Elia Kazan dirigió esta pieza teatral en 1947 y Miller en su autobiografía “Vueltas al tiempo” (Tusquets) cuenta que aquel hombre bajo y macizo dejaba que los actores fuesen ellos mismos durante la representación y recurría más a las insinuaciones que a las órdenes, se retiraba con cada actor respetándole mucho, dejando que se entusiasmara con sus propios descubrimienntos, sonriendo casi siempre y diciéndole lo menos posible. El idilio al sol en la pequeña ciudad que aquí aparece se nubla pronto con las entrelazadas tensiones y es su esencia trágica la que perdura. Cuando treinta años después, en 1977, Arthur Miller fue a Jerusalén y vio allí una representación de su obra tenía a su derecha al presidente de Israel, Ephraim Katzir, y a su izquierda al primer ministro, Yitzhak Rabin. Cuenta Miller que” los aplausos al final de la representación no parecieron disipar la cualidad casi religiosa de la atención dispensada por el público y pregunté a Rabin a qué pensaba que se debía aquello. “A un problema que sufrimos en Israel: los jóvenes están en el frente, mueren en el aire y en tierra, mientras que los que se quedan amasan grandes fortunas”.

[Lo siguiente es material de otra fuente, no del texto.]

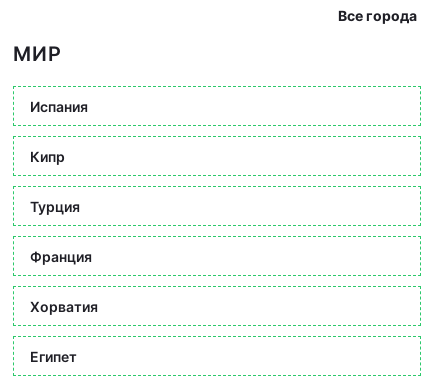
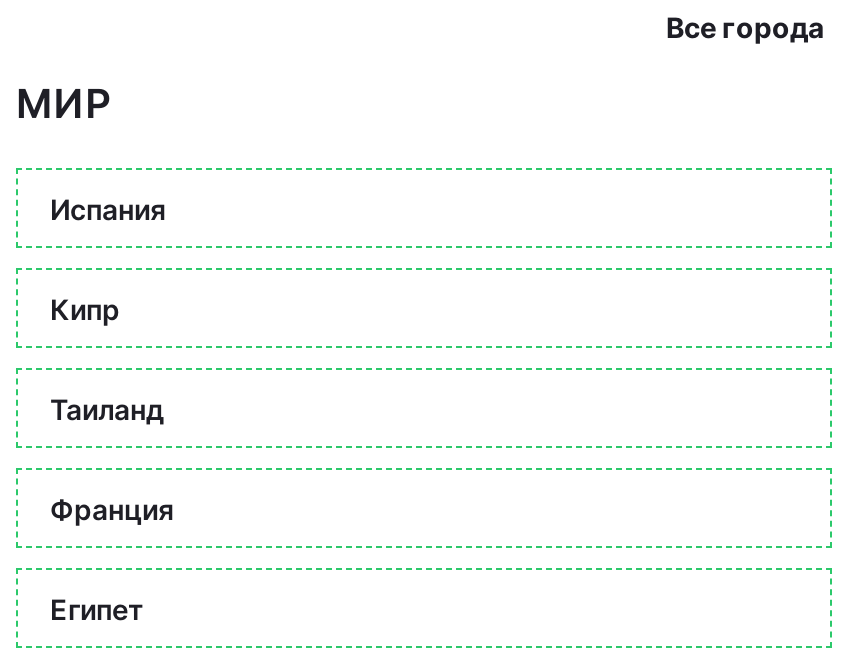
- Турция
+ Таиланд

- Хорватия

Hay un teatro que atraviesa siempre las épocas. Conmueve en 1947, conmueve en 1977 y conmueve en 2010, más de sesenta años después. Es el teatro que tantas veces pone en pie a la vida.

(Imágenes:- 1.-Arthur Miller.-amer-lit-puritain- texbook wikispace/2.-Elia Kazan.-elpais.com/ 3.-Tenesse Williams, Elia Kazan y Arthur Miller.-elmundo.es)



LAS HISTORIAS COMIENZAN

 Las historias comienzan. No se sabe cómo se desarrollan, no se sabe cómo acaban. De un pequeño grano de trigo puede nacer un mundo posterior, de la simiente se eleva un árbol y con  un diminuto grito apenas perceptible podría incendiarse un Palacio. Ya hablé en Mi Siglo el 28 de octubre del 2007 del interesante libro de Amos OzLa historia comienza”. En el cine es lo mismo. Cuando los labios de Marlon Brando pronuncian el nombre de Emiliano Zapata el círculo de la amenaza se cierne sobre el papel y el drama cinematográfico comienza. Elia Kazan va trazando su historia y los inicios y titubeos en la creación son los mismos en un film que en una escritura. Es el pánico escénico de la página en blanco, sea en un guión o en una novela. “Una página en blanco es en realidad una pared encalada sin ninguna puerta ni ventana. Empezar a contar una historia es como tontear con una persona totalmente desconocida en un restaurante. ¿Recuerdan al Gurov de Chéjov en La dama del perrito“? – sigue explicando Amos Oz -. Gurov hace al perrito un gesto monitorio con el dedo una y otra vez, hasta que la dama le dice, ruborizándose: “No muerde”, y entonces Gurov le pide permiso para dar un hueso al can. Tanto a Gurov como a Chéjov se les ha dado así un hilo que seguir; empieza el coqueteo y el relato despega. El comienzo de casi todos los relatos es realmente un hueso, algo con lo que cortejar al perrito, que puede acercarlo a uno a la dama (…) Así pues, uno se sienta y se pregunta qué debe ir primero y cómo llegar a ese comienzo en medio del camino. Sentándose. Garabateando en la hoja. Arrugándola. Tirándola. Garabateando en la hoja siguiente: formas, flores, triángulos, rombos, una casa con una pequeña chimenea, un gato sin pelo. Arrugándola de nuevo. Tirándola”. Todas esas cuestiones de indecisión de escritura, de tanteos, aciertos y desaciertos se las plantea Oz. Pero luego llegan las preguntas de todo creador: “¿Qué es, en última instancia, un comienzo? ¿Puede existir, en teoría, un comienzo adecuado para cualquier relato? ¿No hay siempre, sin excepción, un latente “comienzo antes del comienzo”? ¿Algo previo a la introducción, al prólogo? ¿Un acontecimiento anterior al Génesis?”.

Amos Oz se hace todas estas preguntas como se las hizo sin duda Elia Kazan ante la página en blanco antes de decidir que Marlon Brando iba a revelar su nombre – Emiliano Zapata – destacándose de entre todos los campesinos de la sala.